THE有頂天ホテル /2006年日本

三谷幸喜が脚本・監督を務める最新作は大晦日から新年にかけての約2時間のホテルの中。

知らなかったのだけど、「グランド・ホテル」というホテル内の出来事を描くオールスター映画にちなんで 同じ場所で多くの登場人物達の話を同時進行で描くような話をグランドホテル形式というのだそうで。
この作品はそのグランドホテル形式の話であり、映画についても実際の劇中で語られ、ホテルのスイートは 各俳優の名前がついている、という設定にもなっている。
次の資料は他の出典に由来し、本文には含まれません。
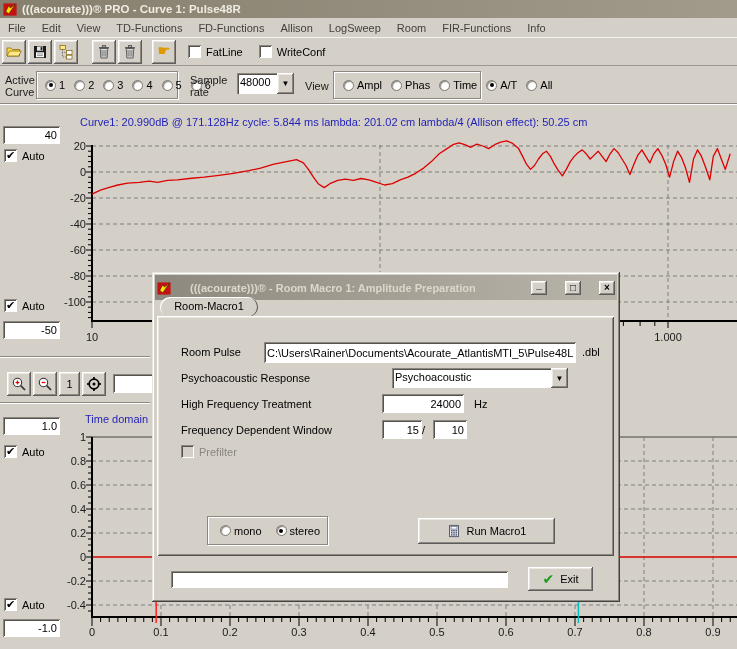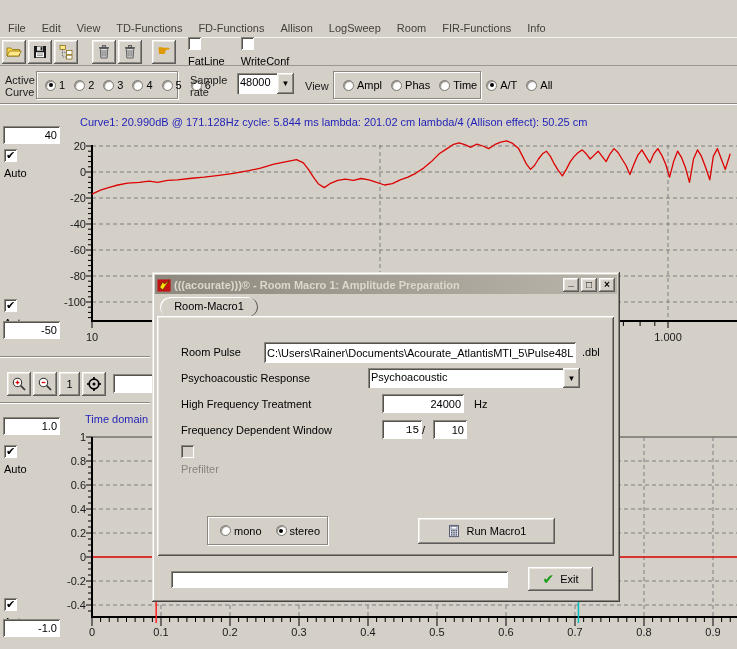--- a/index.html
+++ b/index.html
@@ -286,6 +286,15 @@
       </g>
     </svg>
 
+  <div class="titlebar" style="z-index:5">
+    <span class="appicon">
+      <svg viewBox="0 0 16 16">
+          <rect x="0.5" y="1.5" width="14" height="13" fill="#c41212"></rect>
+          <path d="M3 10 L6.2 12.5 L13 2.5 L8 6.5 L6 4.2 Z" fill="#ffe000" stroke="#1a1a1a" stroke-width="0.5"></path>
+        </svg>
+    </span>
+    <span class="title">(((acourate)))® PRO - Curve 1: Pulse48R</span>
+  </div>
 
   <div class="menubar" id="menubar" style="z-index:5">
       <span class="mi">File</span>

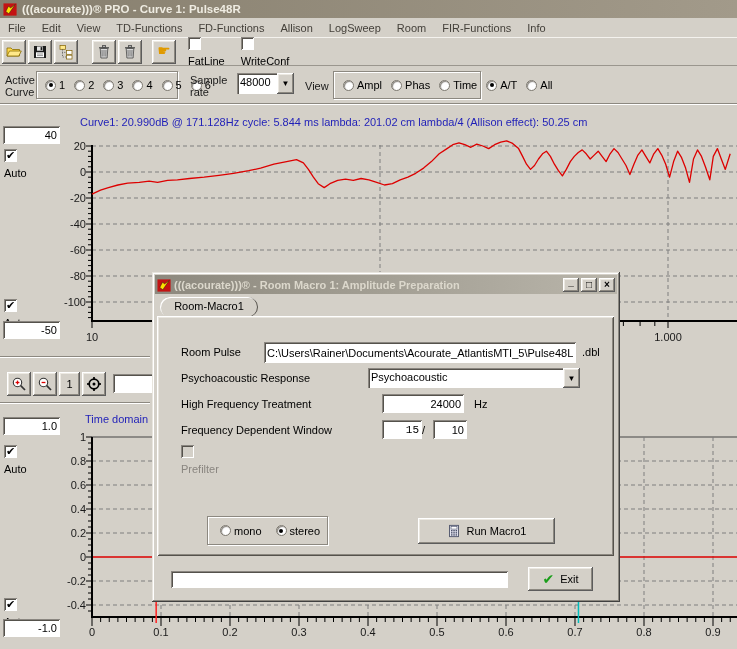--- a/index.html
+++ b/index.html
@@ -22,7 +22,7 @@
   .cb{width:13px;height:13px;background:#fff;box-shadow:inset 1px 1px 0 #8a8680,inset -1px -1px 0 #fff,inset 2px 2px 0 #55524c;
       display:inline-flex;align-items:center;justify-content:center;font-family:"DejaVu Sans",sans-serif;font-size:11px;line-height:1;flex:0 0 13px;}
   .cb.disabled{background:#d4d0c8;}
-  .cblabel{display:inline-flex;align-items:flex-start;gap:5px;flex-direction:column;}
+  .cblabel{display:inline-flex;align-items:center;gap:5px;}
   .workspace{position:absolute;left:505px;top:6px;width:232px;white-space:nowrap;overflow:hidden;color:#2a2a2a;}
   
   .row2lbl{position:absolute;line-height:12px;color:#1a1a1a;}

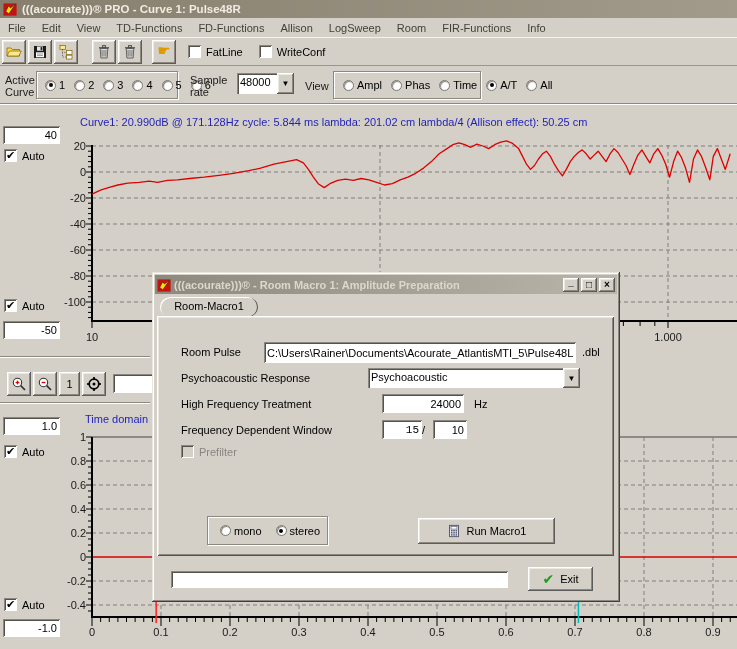--- a/index.html
+++ b/index.html
@@ -41,7 +41,7 @@
   
   .dialog{position:absolute;left:152px;top:272px;width:468px;height:330px;background:#d4d0c8;z-index:10;
     box-shadow:inset -1px -1px 0 #404040,inset 1px 1px 0 #e8e5de,inset -2px -2px 0 #8c8880,inset 2px 2px 0 #fff;}
-  .dlg-titlebar{position:absolute;left:3px;top:3px;right:3px;height:19px;display:flex;align-items:center;gap:2px;padding:0 2px;box-sizing:border-box;
+  .dlg-titlebar{position:absolute;left:3px;top:3px;right:3px;height:25px;display:flex;align-items:center;gap:18px;padding:0 2px;box-sizing:border-box;
     background:linear-gradient(90deg,#8d897e,#b9b5aa);}
   .dlg-title{flex:1;color:#dcd8cc;font-weight:bold;white-space:nowrap;overflow:hidden;}
   .wbtn{width:16px;height:14px;display:flex;align-items:center;justify-content:center;

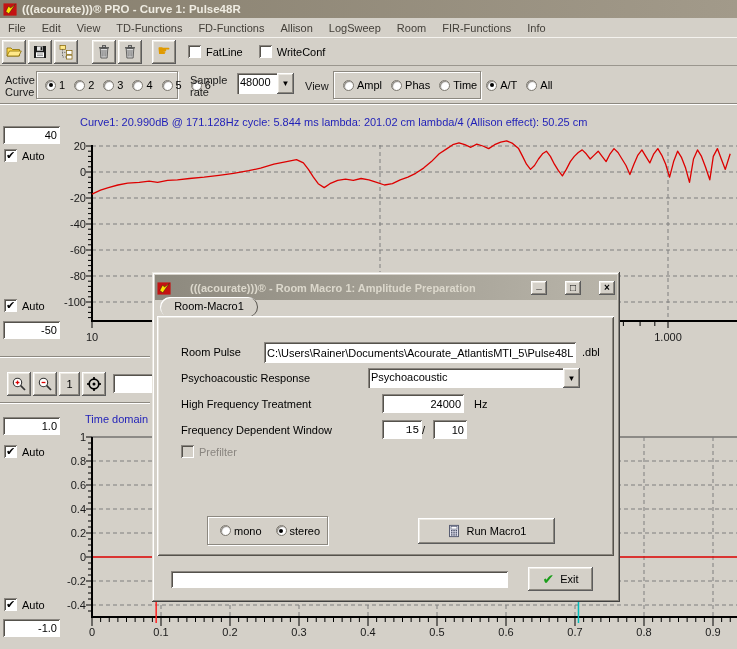--- a/index.html
+++ b/index.html
@@ -513,7 +513,7 @@
     <div class="dlabel" style="left:430px;top:74px">.dbl</div>
 
     <div class="dlabel" style="left:29px;top:100px">Psychoacoustic Response</div>
-    <div class="combo" style="left:216px;top:96px;width:212px;height:20px">
+    <div class="combo" style="left:240px;top:96px;width:176px;height:20px">
       <span class="combofield">Psychoacoustic</span>
       <span class="combobtn">
           <span>▼</span>

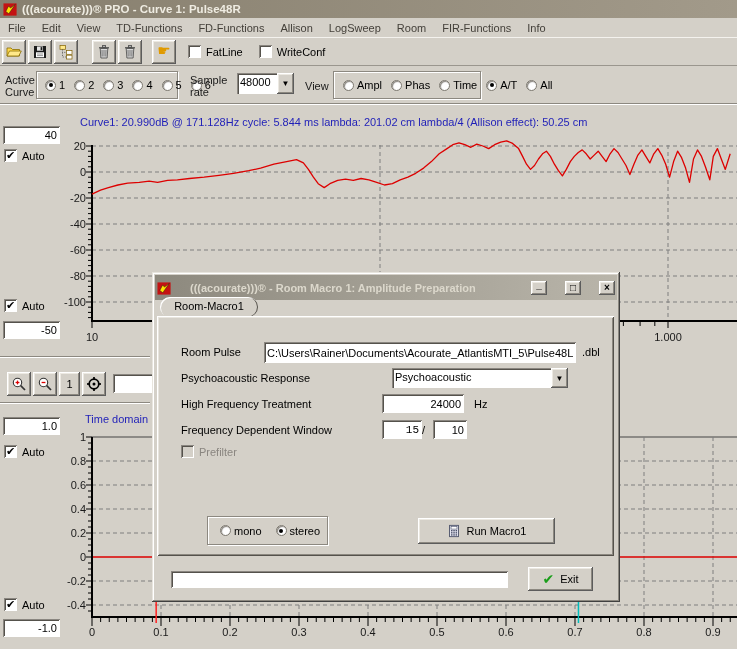--- a/index.html
+++ b/index.html
@@ -525,7 +525,7 @@
     <div class="dlabel" style="left:322px;top:126px">Hz</div>
 
     <div class="dlabel" style="left:29px;top:152px">Frequency Dependent Window</div>
-    <input class="fld sunken abs" style="left: 230px; top: 148px; width: 40px; height: 19px; font-family: Liberation Mono, monospace;" value="15">
+    <input class="fld sunken abs" style="left: 230px; top: 148px; width: 40px; height: 19px;" value="15">
     <div class="dlabel" style="left:270px;top:152px">/</div>
     <input class="fld sunken abs" style="left: 281px; top: 148px; width: 34px; height: 19px;" value="10">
主役は副支配人の役所広司演じる進藤。主役というよりはすべての出来事に絡み、物語を進める狂言回しとなっている。
お祭り好きな総支配人が力を入れて準備しているカウントダウン パーティーの準備と、マン・オブ・ザイヤーというパーティーの授賞式と、汚職議員が泊まっているとの情報で 詰め掛けるマスコミへの対応と、縦横無尽に出入りするコールガールをホテルから丁重に追い出す作業と やめていくベルボーイへの慰留と、カウントダウンパーティーや授賞式への出席者への対応と・・・と多くの 懸案事項を的確な指示で裁く副支配人。

でも、それぞれの準備でそれぞれにトラブルが起こり、また絡む人々は勝手に動き出し てんやわんや。副支配人にも、離婚した妻が別の人の妻となって現れ、ちょっと見栄を張った事から 自身がとんでもない事態に見舞われてしまう。

三谷さんが舞台でやってきたことを映画で最上に見せるにはどうしたらいいのか?
本人が考えて出した結論がこの映画なんだと思う。

そして、役者さんたちの役柄は、こういう役をやらせたら上手いだろうなあ!というような絶妙な 役柄を当てているのです。絶対あてがき。でもそういう役の俳優さんたちをそれぞれ観て見たかったので これはこれで正解というか、三谷さんの俯瞰した役者さんたちの見方が際立っていると思う。

私の中では佐藤浩市、梶原善、オダギリジョー、堀内敬子、YOU(の歌)。この5人がツボ。
特に佐藤氏の清濁合わせ持つ人物の傲慢ぶりとかっこよさはやっぱり最高!
梶原善のビンタの素晴らしさとよくわからない半オネエキャラも久々に観たけどやっぱり素敵(笑)

一人でも気になる人が出ているなら、観て損はない。

あ、今思い出したけど、寺島進のジャージ姿もなんだか妙にはまっていておかしかったなあ。